Roger Keith "Syd" Barrett (6 January 1946 – 7 July 2006) was an English musician, composer, singer-songwriter, and painter. Best known as a founder member of the band Pink Floyd, Barrett was the lead singer, guitarist and principal songwriter in its early years and is credited with naming the band. Barrett was excluded from Pink Floyd in April 1968 after David Gilmour took over as their new guitarist, and was briefly hospitalised amid speculation of mental illness.
Barrett was musically active for less than ten years. With Pink Floyd, he recorded four singles, their debut album (and contributed to the second one), and several unreleased songs. Barrett began his solo career in 1969 with the single "Octopus" from his first solo album, The Madcap Laughs (1970). The album was recorded over the course of a year with five different producers (Peter Jenner, Malcolm Jones, David Gilmour, Roger Waters and Barrett himself). Nearly two months after Madcap was released, Barrett began working on his second and final album, Barrett (1970), produced by Gilmour and featuring contributions from Richard Wright. Two years later, he left the music industry, retired from public life and strictly guarded his own privacy until his death in 2006. In 1988, an album of unreleased tracks and outtakes, Opel, was released by EMI with Barrett’s approval.

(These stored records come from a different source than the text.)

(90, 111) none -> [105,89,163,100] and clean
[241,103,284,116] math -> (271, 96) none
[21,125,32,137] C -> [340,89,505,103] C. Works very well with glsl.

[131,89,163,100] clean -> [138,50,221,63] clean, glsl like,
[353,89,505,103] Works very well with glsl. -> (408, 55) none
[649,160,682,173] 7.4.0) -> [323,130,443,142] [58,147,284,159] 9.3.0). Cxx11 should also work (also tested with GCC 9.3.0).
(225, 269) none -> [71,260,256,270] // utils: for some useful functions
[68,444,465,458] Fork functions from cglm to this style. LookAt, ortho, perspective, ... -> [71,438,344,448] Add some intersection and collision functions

Barrett’s innovative guitar work and exploration of experimental techniques such as dissonance, distortion and feedback influenced many musicians. His recordings are also noted for their strongly English-accented vocal delivery. After leaving the music industry, Barrett continued with painting and dedicated himself to gardening. Pink Floyd wrote and recorded several tributes to him, most notably the 1975 album Wish You Were Here, which included "Shine On You Crazy Diamond", as homage to Barrett.